- AIM OF THE EXERCISE -
The required answer is an exact copy of every line from the beginning of the entries through the line with "box-sizing: border-box;", with all pictures omitted.

- SOURCE MATERIAL -
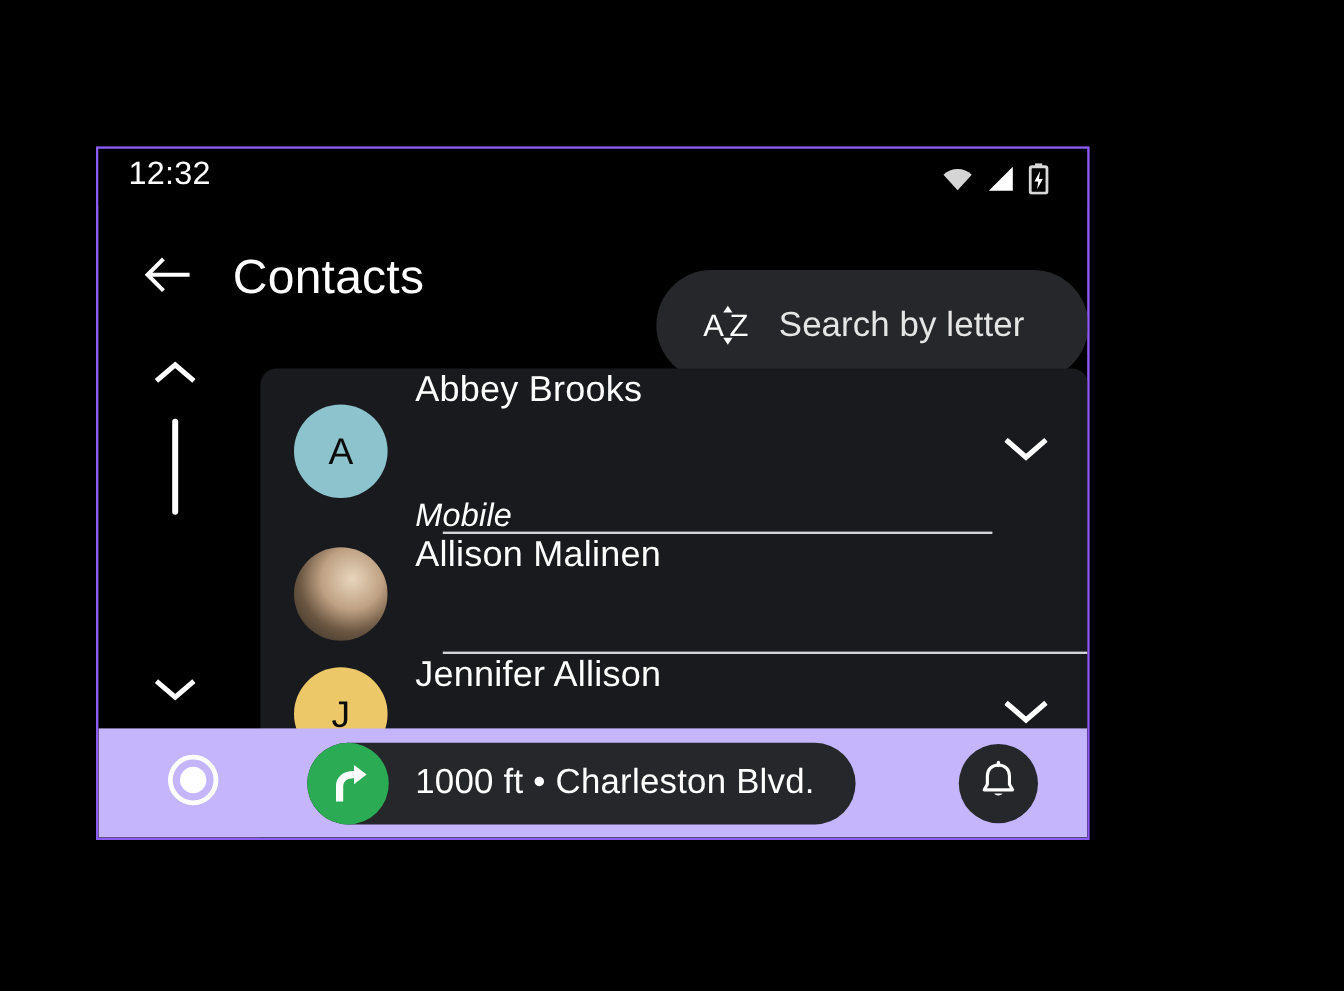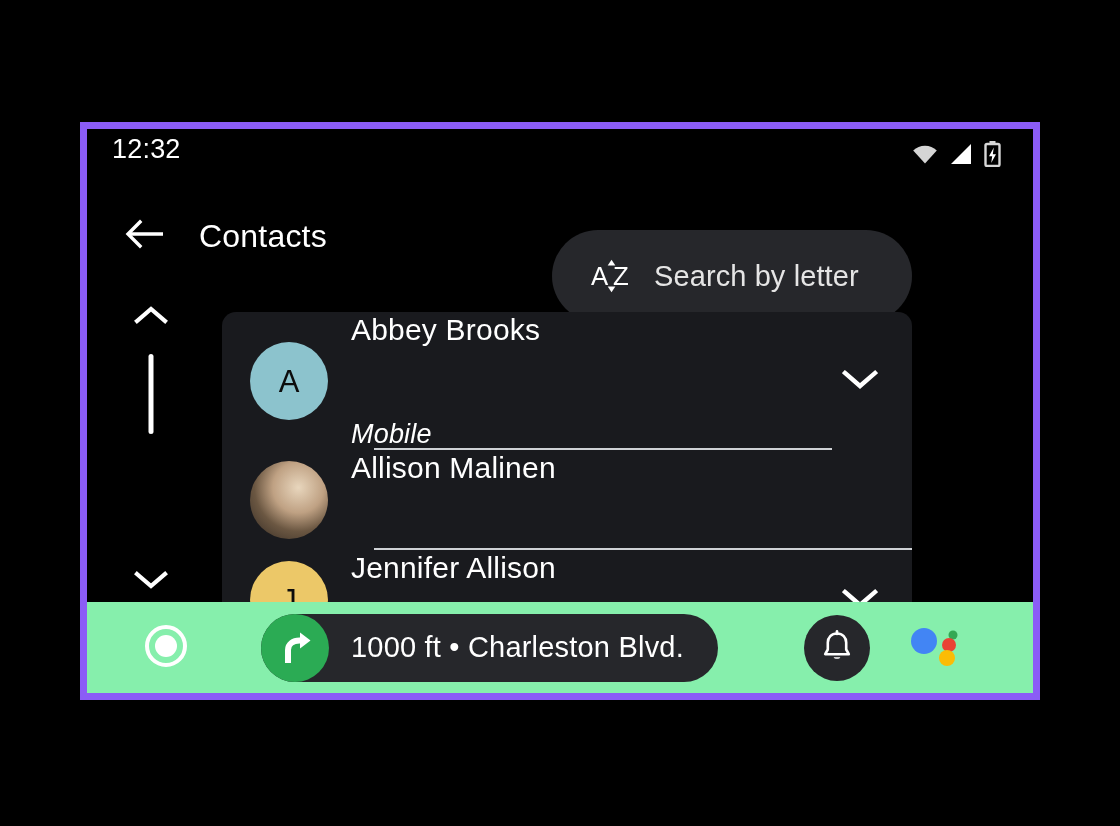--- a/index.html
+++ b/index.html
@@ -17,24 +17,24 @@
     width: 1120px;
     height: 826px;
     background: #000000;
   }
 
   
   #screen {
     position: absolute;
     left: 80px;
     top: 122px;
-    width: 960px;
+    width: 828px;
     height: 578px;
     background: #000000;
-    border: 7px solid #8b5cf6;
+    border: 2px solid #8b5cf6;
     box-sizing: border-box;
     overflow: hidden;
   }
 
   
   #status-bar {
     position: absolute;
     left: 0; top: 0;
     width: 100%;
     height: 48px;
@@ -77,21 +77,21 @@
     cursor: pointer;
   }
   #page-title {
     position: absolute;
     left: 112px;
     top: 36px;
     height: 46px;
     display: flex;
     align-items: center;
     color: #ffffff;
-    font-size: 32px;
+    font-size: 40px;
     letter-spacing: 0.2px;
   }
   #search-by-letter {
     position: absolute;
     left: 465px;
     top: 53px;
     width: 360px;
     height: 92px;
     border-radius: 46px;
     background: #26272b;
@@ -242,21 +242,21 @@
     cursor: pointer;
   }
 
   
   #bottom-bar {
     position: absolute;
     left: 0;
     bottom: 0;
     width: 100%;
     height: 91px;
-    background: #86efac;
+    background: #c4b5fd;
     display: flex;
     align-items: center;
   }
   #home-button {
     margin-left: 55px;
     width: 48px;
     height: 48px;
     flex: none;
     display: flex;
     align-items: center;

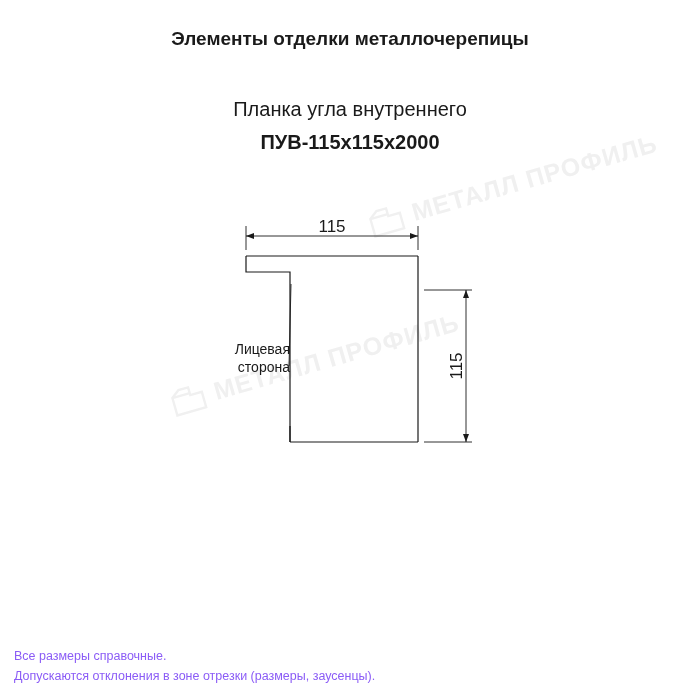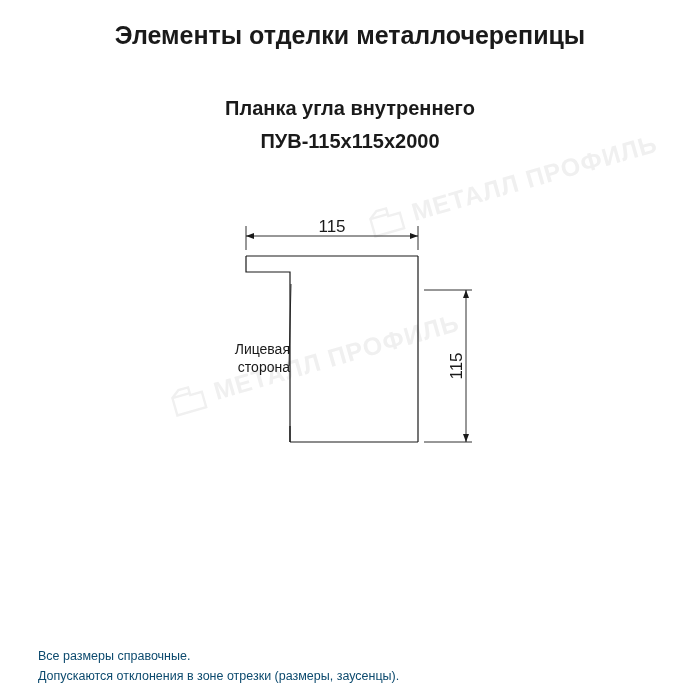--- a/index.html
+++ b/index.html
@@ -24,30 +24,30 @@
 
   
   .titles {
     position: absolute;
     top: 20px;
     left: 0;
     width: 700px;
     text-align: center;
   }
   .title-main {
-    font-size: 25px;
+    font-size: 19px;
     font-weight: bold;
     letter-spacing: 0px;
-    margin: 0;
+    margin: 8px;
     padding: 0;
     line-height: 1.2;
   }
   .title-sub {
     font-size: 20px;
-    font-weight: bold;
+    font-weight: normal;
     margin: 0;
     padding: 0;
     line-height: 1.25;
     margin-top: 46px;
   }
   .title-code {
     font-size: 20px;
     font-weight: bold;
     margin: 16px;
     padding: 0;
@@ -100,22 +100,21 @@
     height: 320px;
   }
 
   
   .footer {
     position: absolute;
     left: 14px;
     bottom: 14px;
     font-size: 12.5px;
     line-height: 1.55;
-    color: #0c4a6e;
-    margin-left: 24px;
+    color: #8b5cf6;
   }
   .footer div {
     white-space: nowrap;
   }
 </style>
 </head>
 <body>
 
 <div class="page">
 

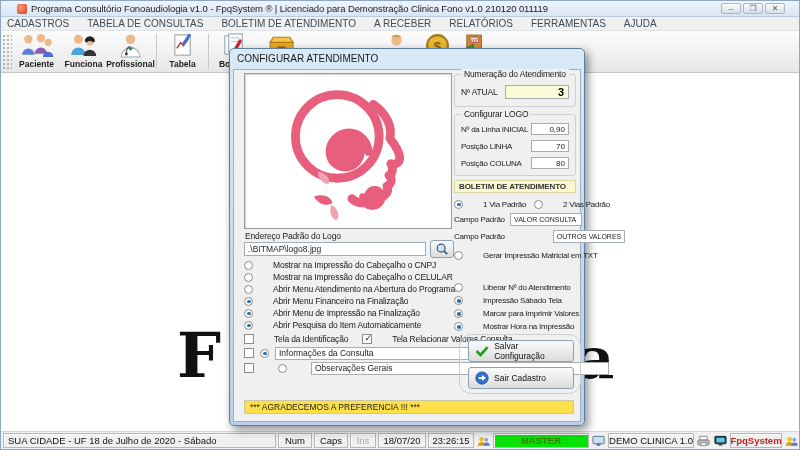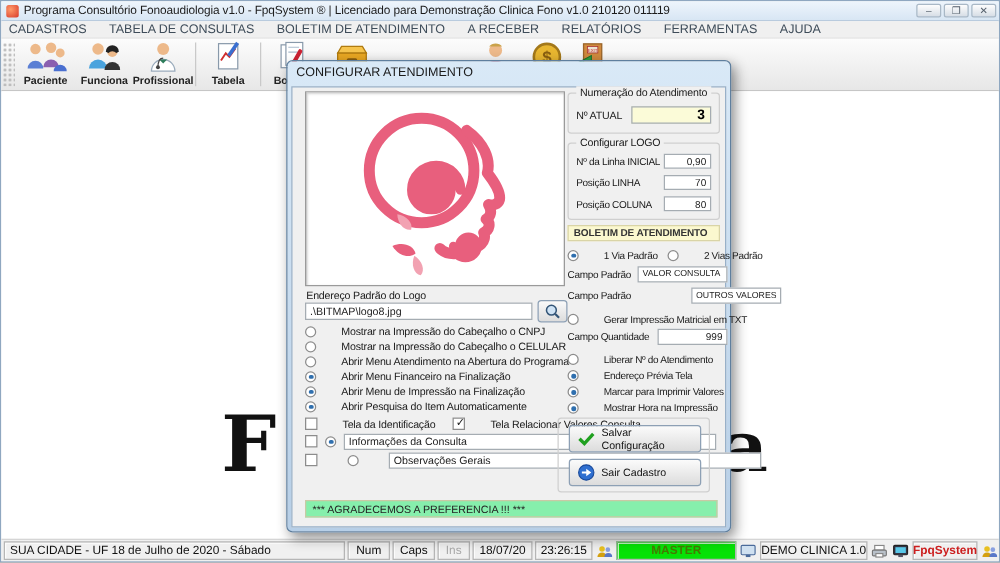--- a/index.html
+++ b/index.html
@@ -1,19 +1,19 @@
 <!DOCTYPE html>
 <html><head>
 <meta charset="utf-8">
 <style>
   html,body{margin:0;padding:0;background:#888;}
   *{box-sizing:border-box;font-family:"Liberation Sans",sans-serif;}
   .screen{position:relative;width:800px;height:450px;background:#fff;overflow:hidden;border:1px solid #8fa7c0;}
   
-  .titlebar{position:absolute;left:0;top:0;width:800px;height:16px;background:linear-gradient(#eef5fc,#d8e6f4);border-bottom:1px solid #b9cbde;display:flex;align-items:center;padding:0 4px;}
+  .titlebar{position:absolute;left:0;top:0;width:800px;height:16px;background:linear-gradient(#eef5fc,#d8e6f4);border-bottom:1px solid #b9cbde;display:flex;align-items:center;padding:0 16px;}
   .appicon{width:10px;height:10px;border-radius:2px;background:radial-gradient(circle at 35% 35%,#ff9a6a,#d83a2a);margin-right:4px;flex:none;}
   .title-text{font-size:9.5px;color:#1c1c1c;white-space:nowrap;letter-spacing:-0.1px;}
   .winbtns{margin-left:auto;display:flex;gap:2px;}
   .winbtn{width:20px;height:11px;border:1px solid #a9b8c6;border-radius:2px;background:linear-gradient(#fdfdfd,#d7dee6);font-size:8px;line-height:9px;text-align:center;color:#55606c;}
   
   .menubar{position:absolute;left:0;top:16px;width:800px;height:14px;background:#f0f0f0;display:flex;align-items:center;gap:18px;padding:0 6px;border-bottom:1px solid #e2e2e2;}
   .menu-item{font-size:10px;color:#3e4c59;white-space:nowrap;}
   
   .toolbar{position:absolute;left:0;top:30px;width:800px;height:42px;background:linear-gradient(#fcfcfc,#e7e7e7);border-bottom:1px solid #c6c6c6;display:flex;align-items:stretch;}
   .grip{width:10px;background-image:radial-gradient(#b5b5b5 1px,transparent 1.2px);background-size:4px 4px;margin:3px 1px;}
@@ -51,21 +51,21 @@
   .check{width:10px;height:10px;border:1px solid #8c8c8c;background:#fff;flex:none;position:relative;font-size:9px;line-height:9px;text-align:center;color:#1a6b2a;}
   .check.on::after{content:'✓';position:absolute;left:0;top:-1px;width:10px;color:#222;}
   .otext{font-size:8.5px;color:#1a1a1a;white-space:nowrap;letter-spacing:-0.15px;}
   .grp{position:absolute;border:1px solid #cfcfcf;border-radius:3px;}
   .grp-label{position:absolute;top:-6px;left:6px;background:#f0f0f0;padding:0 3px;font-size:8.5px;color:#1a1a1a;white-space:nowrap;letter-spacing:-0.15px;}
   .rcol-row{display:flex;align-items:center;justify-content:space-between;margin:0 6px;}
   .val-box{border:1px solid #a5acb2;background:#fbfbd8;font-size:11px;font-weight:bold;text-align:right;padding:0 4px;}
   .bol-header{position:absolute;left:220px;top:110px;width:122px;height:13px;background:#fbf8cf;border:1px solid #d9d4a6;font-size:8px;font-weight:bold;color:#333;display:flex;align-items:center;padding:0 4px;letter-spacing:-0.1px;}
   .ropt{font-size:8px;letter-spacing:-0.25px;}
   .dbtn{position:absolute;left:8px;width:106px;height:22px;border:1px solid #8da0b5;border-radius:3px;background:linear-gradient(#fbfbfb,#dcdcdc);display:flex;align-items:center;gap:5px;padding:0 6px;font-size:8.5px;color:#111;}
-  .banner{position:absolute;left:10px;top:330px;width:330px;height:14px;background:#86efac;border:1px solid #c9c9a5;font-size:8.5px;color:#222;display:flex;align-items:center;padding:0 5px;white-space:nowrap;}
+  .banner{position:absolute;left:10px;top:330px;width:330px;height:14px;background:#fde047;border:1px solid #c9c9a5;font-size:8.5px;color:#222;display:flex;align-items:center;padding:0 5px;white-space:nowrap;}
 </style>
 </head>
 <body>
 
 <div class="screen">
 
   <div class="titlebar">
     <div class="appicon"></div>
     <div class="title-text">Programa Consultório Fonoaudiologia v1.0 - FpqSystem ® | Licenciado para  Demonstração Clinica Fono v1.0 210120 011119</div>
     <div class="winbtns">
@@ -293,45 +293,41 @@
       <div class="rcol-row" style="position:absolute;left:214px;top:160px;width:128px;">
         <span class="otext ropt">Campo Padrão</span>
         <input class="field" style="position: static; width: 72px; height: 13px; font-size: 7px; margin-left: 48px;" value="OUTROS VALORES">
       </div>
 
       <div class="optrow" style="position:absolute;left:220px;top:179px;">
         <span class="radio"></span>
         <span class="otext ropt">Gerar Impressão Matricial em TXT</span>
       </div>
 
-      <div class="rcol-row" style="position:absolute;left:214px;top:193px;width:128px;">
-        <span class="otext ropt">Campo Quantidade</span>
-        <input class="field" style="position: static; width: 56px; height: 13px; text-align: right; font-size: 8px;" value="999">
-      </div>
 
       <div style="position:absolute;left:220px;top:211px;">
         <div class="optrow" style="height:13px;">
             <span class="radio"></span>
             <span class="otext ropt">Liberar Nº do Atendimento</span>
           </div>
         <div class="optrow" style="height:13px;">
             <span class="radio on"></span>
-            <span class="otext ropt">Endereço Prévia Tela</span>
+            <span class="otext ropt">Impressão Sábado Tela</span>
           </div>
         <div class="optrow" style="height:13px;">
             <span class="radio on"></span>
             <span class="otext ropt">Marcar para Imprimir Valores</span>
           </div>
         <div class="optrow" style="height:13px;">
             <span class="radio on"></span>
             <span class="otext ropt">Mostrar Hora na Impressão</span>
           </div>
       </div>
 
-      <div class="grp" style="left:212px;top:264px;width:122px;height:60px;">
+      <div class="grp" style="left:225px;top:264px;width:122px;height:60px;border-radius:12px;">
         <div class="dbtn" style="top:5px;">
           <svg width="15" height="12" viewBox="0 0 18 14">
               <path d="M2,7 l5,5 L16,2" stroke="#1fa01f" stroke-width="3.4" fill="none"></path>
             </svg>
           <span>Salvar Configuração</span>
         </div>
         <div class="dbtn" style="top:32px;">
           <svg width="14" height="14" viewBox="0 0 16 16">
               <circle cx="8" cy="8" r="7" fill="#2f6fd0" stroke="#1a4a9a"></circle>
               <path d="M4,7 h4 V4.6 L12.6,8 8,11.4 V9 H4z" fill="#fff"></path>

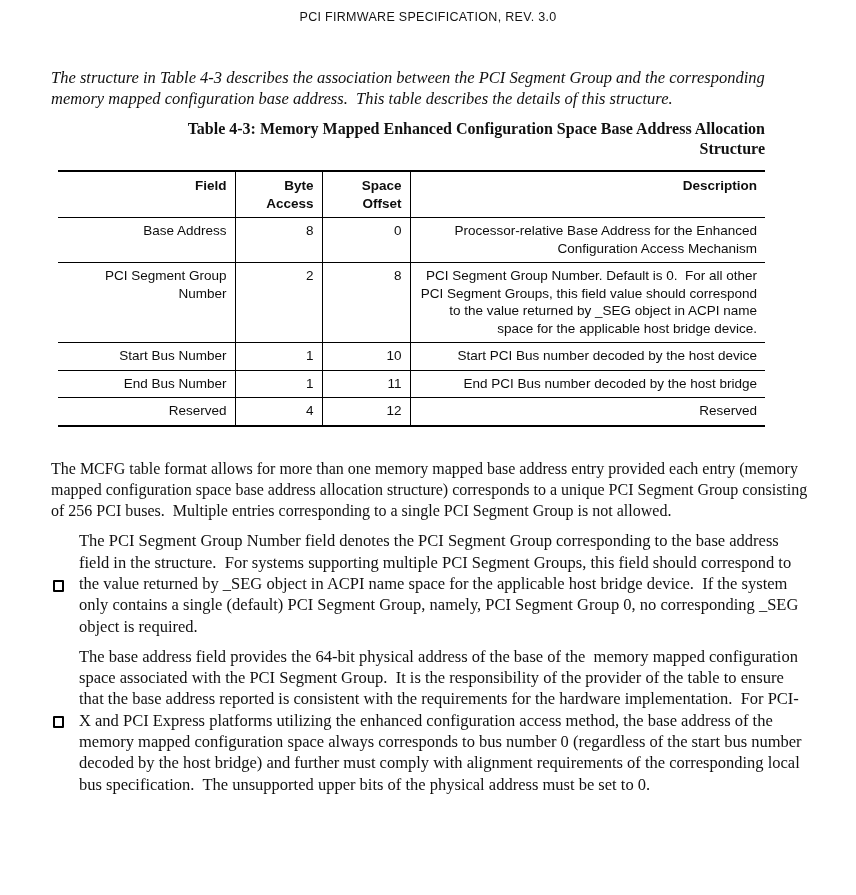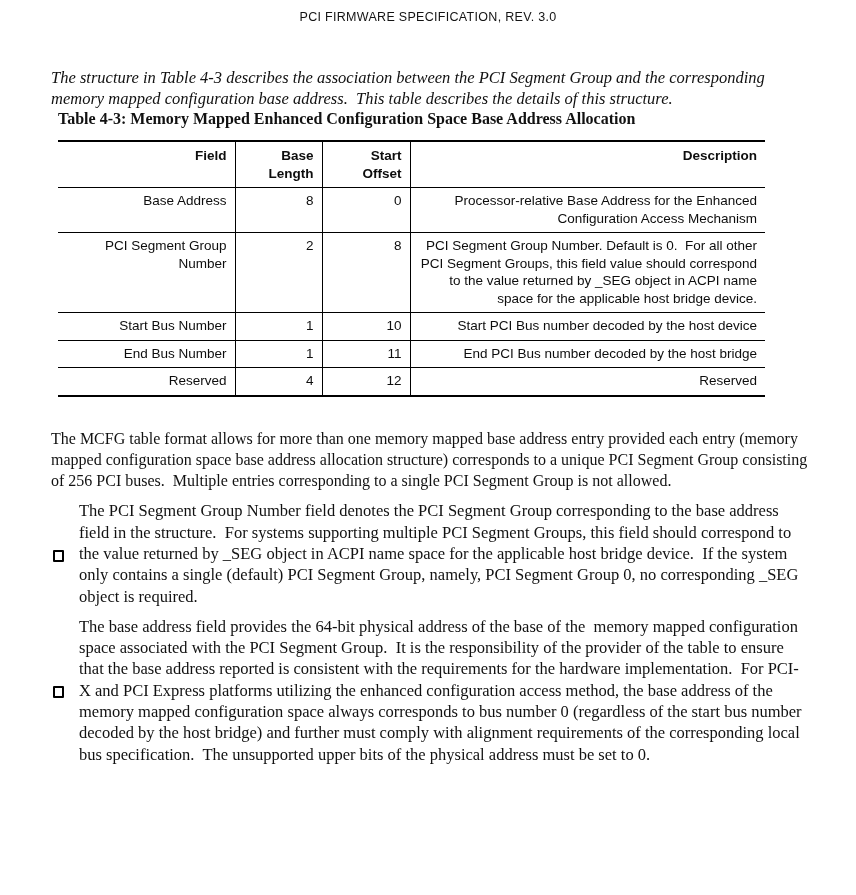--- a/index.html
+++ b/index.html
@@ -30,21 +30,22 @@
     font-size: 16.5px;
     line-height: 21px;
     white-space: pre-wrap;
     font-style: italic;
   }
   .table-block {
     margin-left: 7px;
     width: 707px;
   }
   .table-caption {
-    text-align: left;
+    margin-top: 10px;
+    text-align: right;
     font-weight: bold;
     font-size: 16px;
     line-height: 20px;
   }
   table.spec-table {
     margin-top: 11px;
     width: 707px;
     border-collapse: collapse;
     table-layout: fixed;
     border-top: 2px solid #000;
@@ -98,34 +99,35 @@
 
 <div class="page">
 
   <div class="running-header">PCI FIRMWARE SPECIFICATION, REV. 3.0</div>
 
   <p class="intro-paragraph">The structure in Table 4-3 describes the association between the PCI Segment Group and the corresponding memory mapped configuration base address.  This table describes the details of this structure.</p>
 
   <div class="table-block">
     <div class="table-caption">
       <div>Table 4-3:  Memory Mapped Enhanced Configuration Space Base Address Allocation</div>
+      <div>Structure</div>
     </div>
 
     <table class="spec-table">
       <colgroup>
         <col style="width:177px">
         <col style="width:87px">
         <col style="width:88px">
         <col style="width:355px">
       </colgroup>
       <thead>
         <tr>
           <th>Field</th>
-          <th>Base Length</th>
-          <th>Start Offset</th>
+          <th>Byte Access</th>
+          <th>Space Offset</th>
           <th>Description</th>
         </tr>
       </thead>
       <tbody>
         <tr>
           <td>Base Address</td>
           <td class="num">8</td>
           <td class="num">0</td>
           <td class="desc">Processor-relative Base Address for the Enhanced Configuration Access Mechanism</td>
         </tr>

- RESULT BELOW -
--- a/index.html
+++ b/index.html
@@ -17,24 +17,24 @@
     width: 1120px;
     height: 826px;
     background: #000000;
   }
 
   
   #screen {
     position: absolute;
     left: 80px;
     top: 122px;
-    width: 960px;
+    width: 828px;
     height: 578px;
     background: #000000;
-    border: 7px solid #8b5cf6;
+    border: 2px solid #8b5cf6;
     box-sizing: border-box;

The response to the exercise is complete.